Semud Kavminin Helâkı:
Semud kavmi tıpkı Âd kavmi gibi, kendilerinden önce geçen toplulukların başına gelenlerden ders ve ibret almamışlar, dilleriyle de gönülleriyle de isyan etmişler, fısk-u fücura dalmışlardı.
İşi büsbütün azıtıp putlara tapmaya, son derece zulüm ve haksızlık yapmaya başlayınca; Allah-u Teâlâ onları ıslah etmesi, doğru yolu göstermesi, tevhid inancını öğretmesi için kendi içlerinden Sâlih Aleyhisselâm'ı peygamber olarak vazifelendirdi. Onları her ne kadar insafa dâvet edip, düzelmeleri için çalışıp, kurtuluş ve saâdet yolunu gösterdi ise de; inatla putlarına tapmaktan, sapıklık ve azgınlıklarına devam etmekten ayrılmadılar. Arka arkaya itham ve iftiralara başladılar.
"Semud kavmi azgınlığı yüzünden (Allah'ın Resul'ünü) yalanladı." (Şems: 11)
Peygamberlerinin getirdiği gerçekleri reddettiler. Yalanlamak sanki fıtratlarında gizliydi. Hiçbir hakikat, hiçbir güzellik ve iyilik kabul etmiyorlardı. Onları yalanlamaya sevkeden şey azgınlık ve taşkınlarıydı.
Bütün Peygamber Aleyhimüsselâm Hazerâtı'na ve onların vekilleri olan dâvetçilere yapılan yalanlamalar, itiraz ve ithamlar hep aynı olmuş, her devirde aynı şekilde yalanla karşılık görmüşlerdir.
Semud kavmi peygamberlerini hem âciz bırakmak, hem de yalancı durumuna düşürmek için mucize olacak vasıfta bir deve meydana getirirse kendisini tasdik edip inanacaklarını söylediler. Bunun üzerine, büyükçe bir kayanın içinden, içtiği sudan çok fazla süt veren mucize bir dişi deve çıkıverdi. Ne var ki inkârcı kavim sözlerinde durmadılar. Çoğunluk yine de kâfirliklerinde ısrar ettiler. Hatta ileri gelen şirretleri mucize deveyi öldürmeye karar verdiler.
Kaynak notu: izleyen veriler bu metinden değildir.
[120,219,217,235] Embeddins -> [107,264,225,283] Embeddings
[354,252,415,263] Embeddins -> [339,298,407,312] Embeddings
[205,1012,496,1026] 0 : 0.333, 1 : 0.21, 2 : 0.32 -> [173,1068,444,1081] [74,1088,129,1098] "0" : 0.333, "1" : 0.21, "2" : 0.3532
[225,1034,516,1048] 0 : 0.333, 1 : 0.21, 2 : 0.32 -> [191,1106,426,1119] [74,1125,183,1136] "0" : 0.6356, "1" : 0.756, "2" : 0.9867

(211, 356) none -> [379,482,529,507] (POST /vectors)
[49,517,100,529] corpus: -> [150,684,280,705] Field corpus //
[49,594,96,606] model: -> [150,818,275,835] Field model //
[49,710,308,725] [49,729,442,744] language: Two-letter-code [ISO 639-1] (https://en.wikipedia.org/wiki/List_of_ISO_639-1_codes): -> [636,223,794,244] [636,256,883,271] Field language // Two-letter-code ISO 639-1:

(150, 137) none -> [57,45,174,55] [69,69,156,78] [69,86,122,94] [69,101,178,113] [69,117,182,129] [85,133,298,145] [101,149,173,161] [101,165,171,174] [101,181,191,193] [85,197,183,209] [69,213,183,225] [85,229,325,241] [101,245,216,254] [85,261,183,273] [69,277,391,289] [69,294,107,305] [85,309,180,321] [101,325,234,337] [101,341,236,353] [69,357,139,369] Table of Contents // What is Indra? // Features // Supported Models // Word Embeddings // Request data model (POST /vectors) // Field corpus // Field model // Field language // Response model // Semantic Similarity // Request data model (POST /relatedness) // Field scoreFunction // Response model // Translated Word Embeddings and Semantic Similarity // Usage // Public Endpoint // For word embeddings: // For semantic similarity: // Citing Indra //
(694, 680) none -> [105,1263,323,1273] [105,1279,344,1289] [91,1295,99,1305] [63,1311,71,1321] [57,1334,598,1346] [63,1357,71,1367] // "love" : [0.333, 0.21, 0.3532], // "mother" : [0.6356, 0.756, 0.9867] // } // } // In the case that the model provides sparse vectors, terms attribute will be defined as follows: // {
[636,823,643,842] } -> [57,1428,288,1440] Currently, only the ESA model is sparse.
"Onların en azgını deveyi kesmek için ayaklanınca, Allah'ın Resul'ü (Sâlih) onlara: 'Allah'ın devesine ve onun su içme hakkına dikkat edin!' dedi." (Şems: 12-13)
Su içme nöbetini engellemekten sakınmalarını her fırsatta tembih etti.
Bu mucize deveye tâzim ve teşrif için Allah-u Teâlâ'ya nispet olunarak "Allah'ın devesi" denilmiştir. Bu tâbir elbette düşündürücüdür. Çünkü o vasıtasız olarak doğrudan doğruya Allah tarafından yaratılmıştı ve Allah-u Teâlâ'nın yüce kudrretine delâlet etmekteydi. Allah-u Teâlâ, Sâlih kulunun nübüvvetini ve doğruluğunu ayan beyan meydana koymuştu.
"Onu yalanladılar ve deveyi kestiler." (Şems: 14)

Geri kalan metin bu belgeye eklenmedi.